Grollo L, Torresi J, Drummer H, Zeng W, Williamson N, Jackson DC

  • Journal Antiviral therapy

  • Published 16 Mar 2007

  • Volume 11

  • ISSUE 8

  • Pagination 1005-14

Abstract

The role of antibody in hepatitis C virus (HCV) infection remains unclear although many reports attest to its role in viral clearance. Here we describe epitopes that are recognized by antibody present in the serum of infected patients and show that such epitopes can induce neutralizing antibodies.

Human serum containing hyperimmune anti-HCV IgG was used to extract epitopes from a library of synthetic peptides that encompassed the sequences of the E1 and E2 proteins of HCV genotype 1a H77. Peptides that were bound by IgG were identified by mass spectrometry. Assembly of these epitopes with a helper T cell determinant was then carried out in order to construct candidate epitope-based vaccines.
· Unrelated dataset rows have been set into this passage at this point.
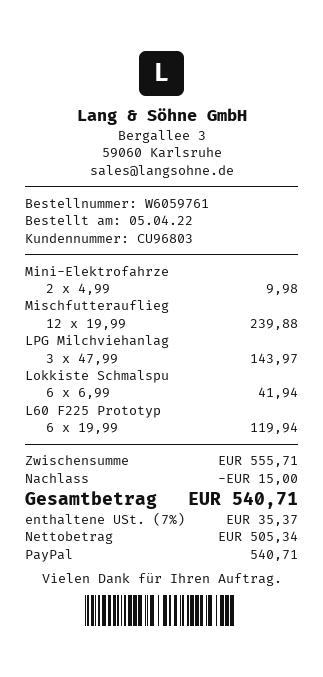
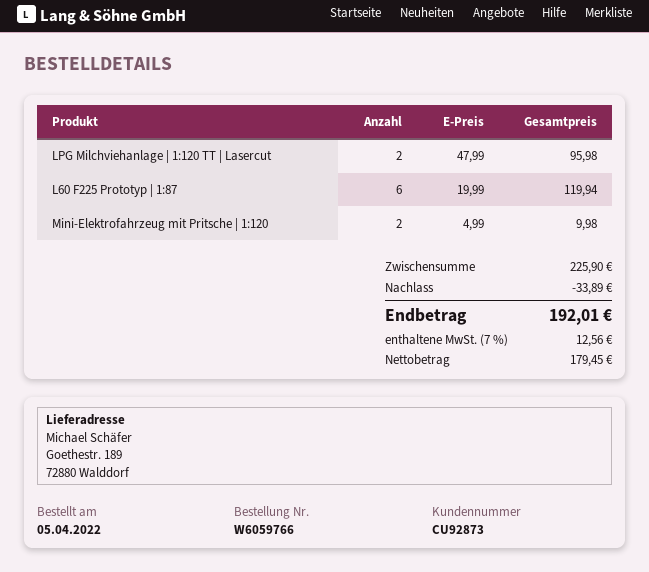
order number: W6059761 -> W6059766
customer number: CU96803 -> CU92873
Mischfutterauflieg: 12 x 19.99 = 239.88 -> none
LPG Milchviehanlag: 3 x 47.99 = 143.97 -> 2 x 47.99 = 95.98
Lokkiste Schmalspu: 6 x 6.99 = 41.94 -> none
subtotal: 555.71 -> 225.90
discount: 15.00 -> 33.89
net: 505.34 -> 179.45
tax: 7% = 35.37 -> 7% = 12.56
total: 540.71 -> 192.01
Three distinct antigenic sites were defined in the E1E2 glycoproteins by epitopes identified by antibody present in infected individuals. Four of the peptide epitopes identified are conserved in at least three HCV genotypes and are bound by antibody present in the sera of chronically infected and convalescent individuals. Synthetic vaccines based on these epitopes elicited antibodies that are capable of (i) capturing HCV virions from the serum of viraemic patients and (ii) inhibiting HCV pseudovirus particle entry into Huh7 cells.

This approach exploits the information inherent in the binding sites of virus-specific antibodies and represents a novel method for the design of synthetic epitope-based vaccines.